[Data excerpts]
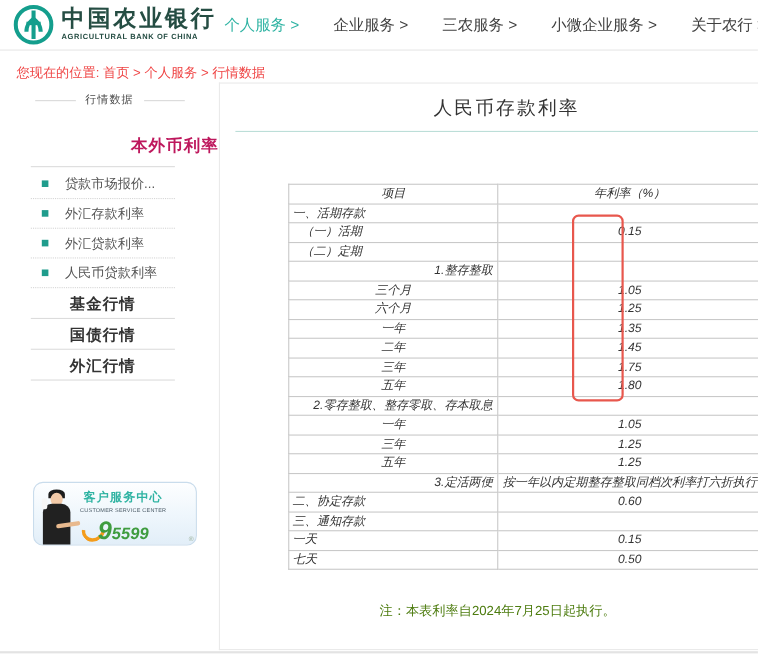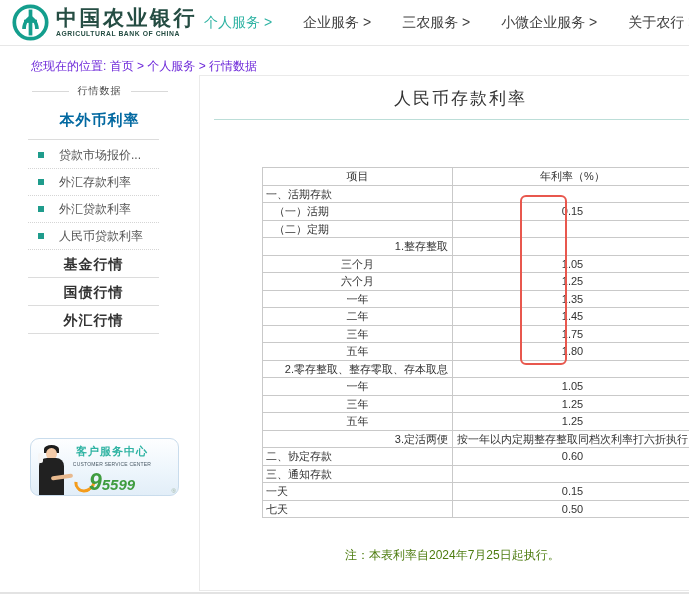"您现在的位置: 首页 > 个人服务 >" .breadcrumb { color: #6d28d9 -> #ef4444; left: 31px -> 15px }
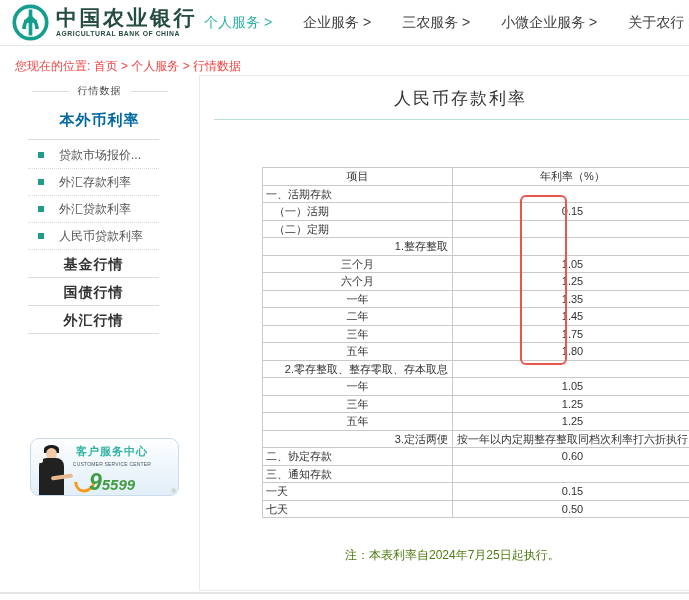"本外币利率" .side-section { color: #0369a1 -> #be185d; margin-top: 13px -> 25px; text-align: center -> right }
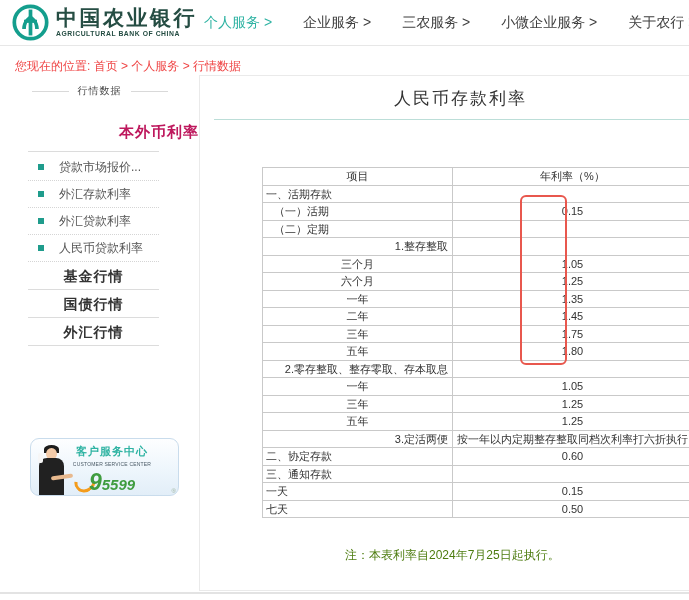"项目" .rates th, .rates td { font-style: none -> italic }
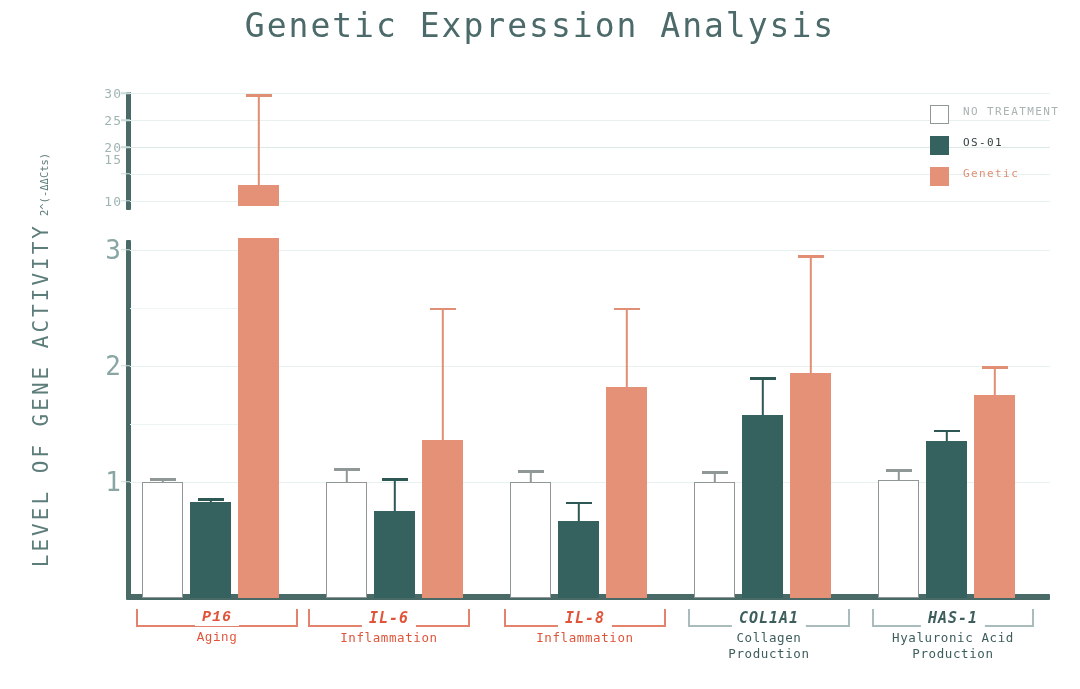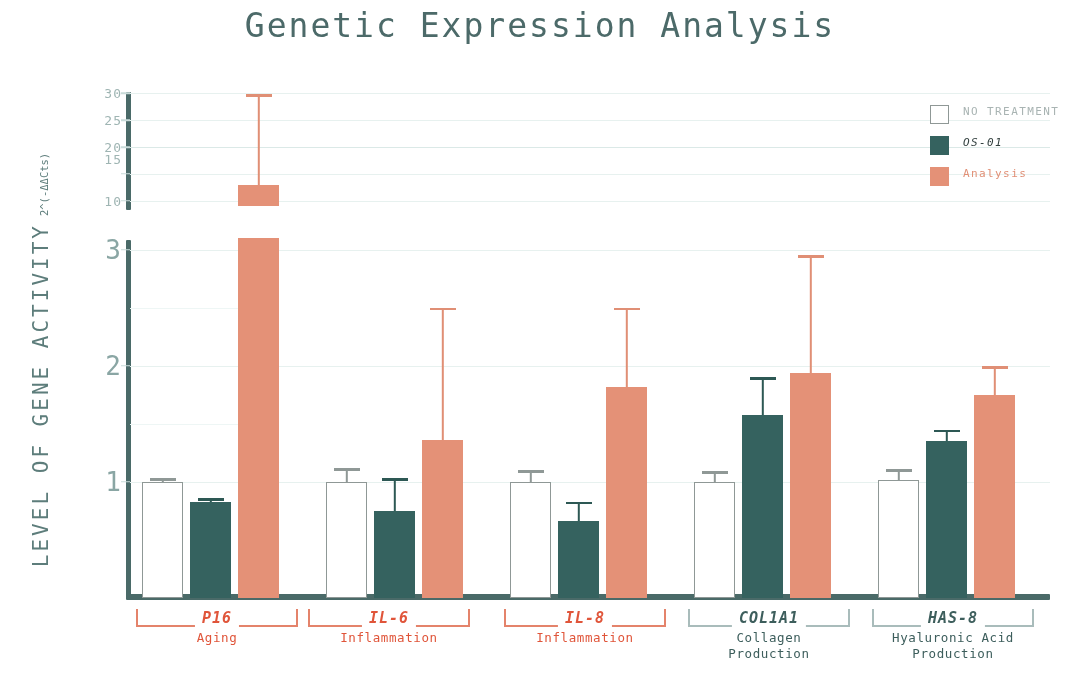"OS-01" .lg-dark { font-style: italic -> none }
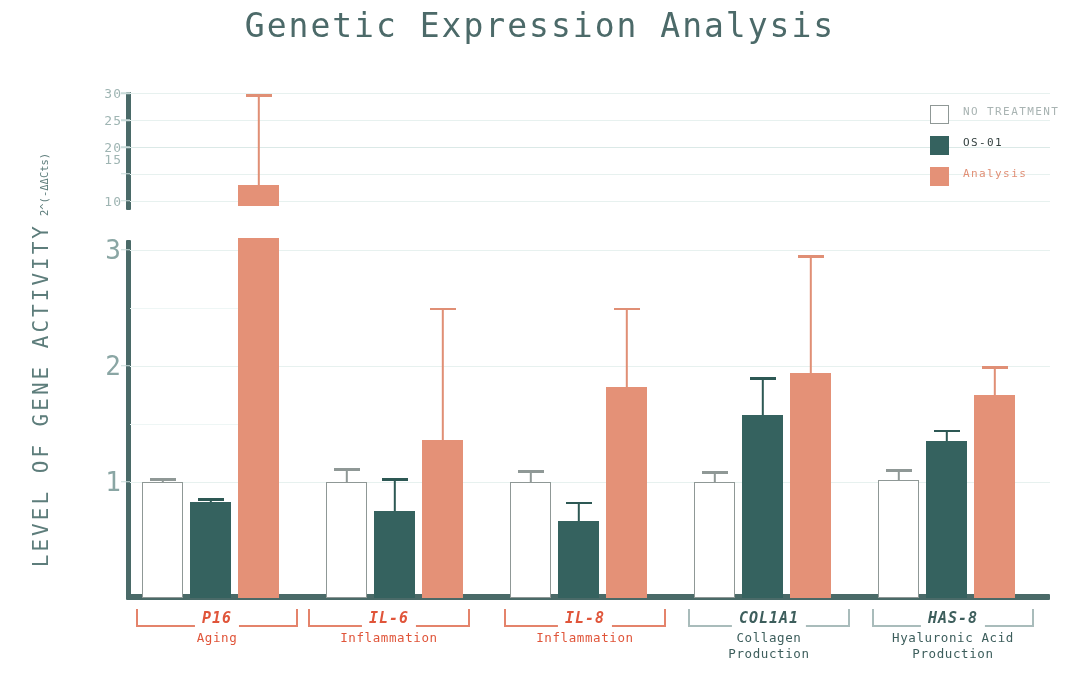"Analysis" span.legend-label { text: Analysis -> Genetic }
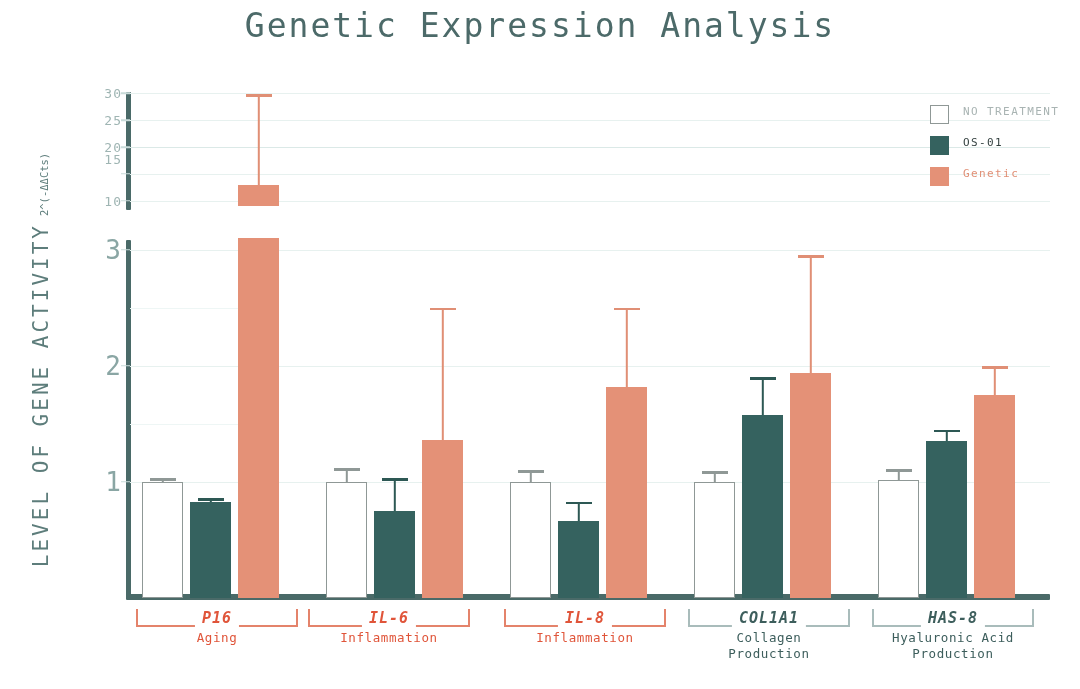"P16" div.group { font-family: none -> Liberation Mono, monospace }
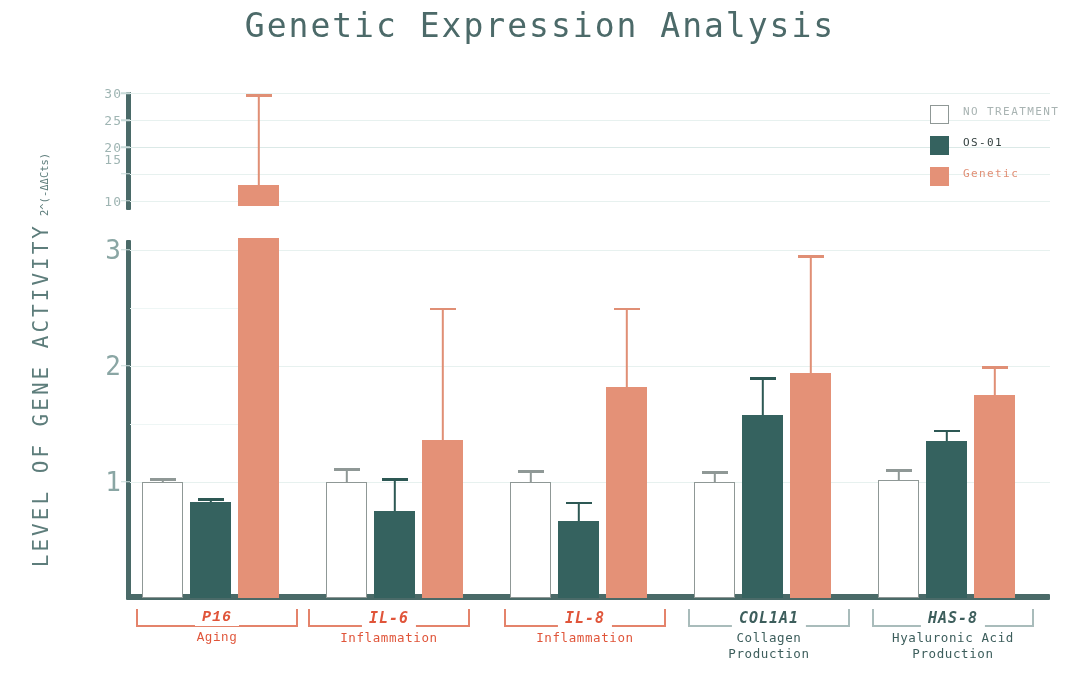"HAS-8" div.gene { text: HAS-8 -> HAS-1 }
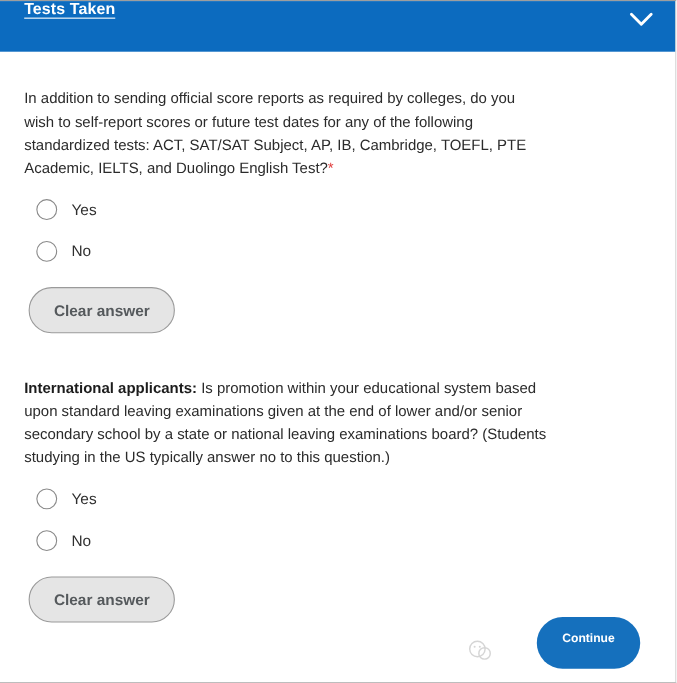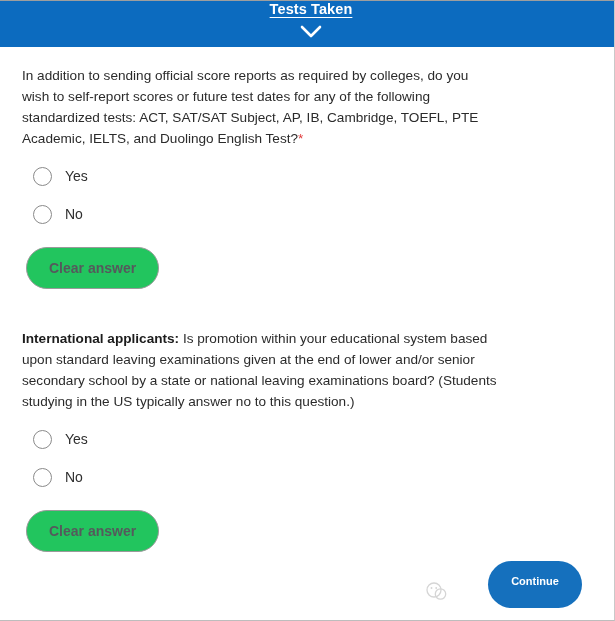"Tests Taken" .section-header { align-items: center -> flex-start; flex-direction: column -> none }
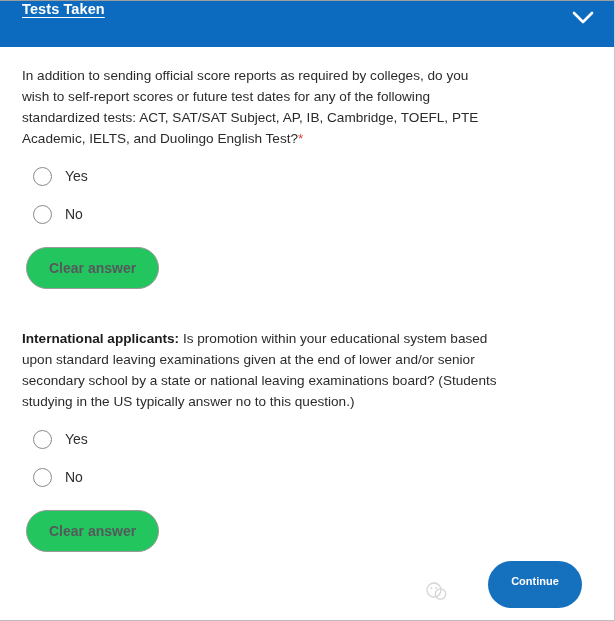"In addition to sending official" .question-text { padding-top: 18px -> 32px }
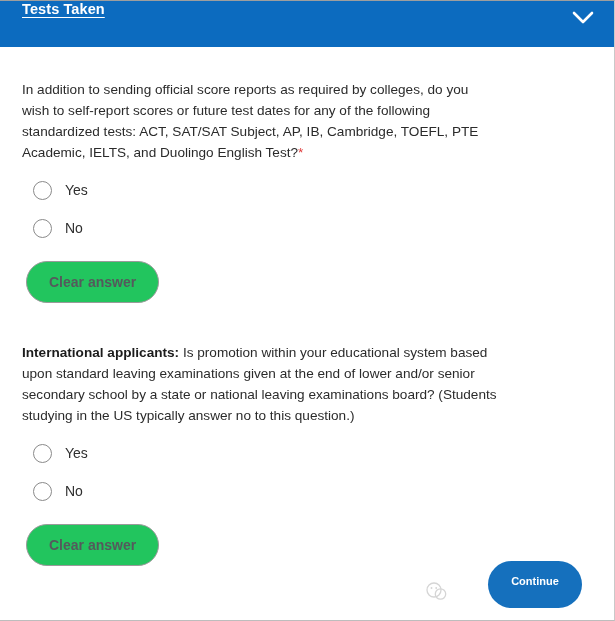"Clear answer" .clear-btn { background: #22c55e -> #e5e5e5 }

Task statement: Your answer must consist of the entries, unchanged, with no pictures in it.

Exercise answer:
"您现在的位置: 首页 > 个人服务 >" .breadcrumb { color: #6d28d9 -> #ef4444; left: 31px -> 15px }
"本外币利率" .side-section { color: #0369a1 -> #be185d; margin-top: 13px -> 25px; text-align: center -> right }
"项目" .rates th, .rates td { font-style: none -> italic }
"OS-01" .lg-dark { font-style: italic -> none }
"Analysis" span.legend-label { text: Analysis -> Genetic }
"P16" div.group { font-family: none -> Liberation Mono, monospace }
"HAS-8" div.gene { text: HAS-8 -> HAS-1 }
"Tests Taken" .section-header { align-items: center -> flex-start; flex-direction: column -> none }
"In addition to sending official" .question-text { padding-top: 18px -> 32px }
"Clear answer" .clear-btn { background: #22c55e -> #e5e5e5 }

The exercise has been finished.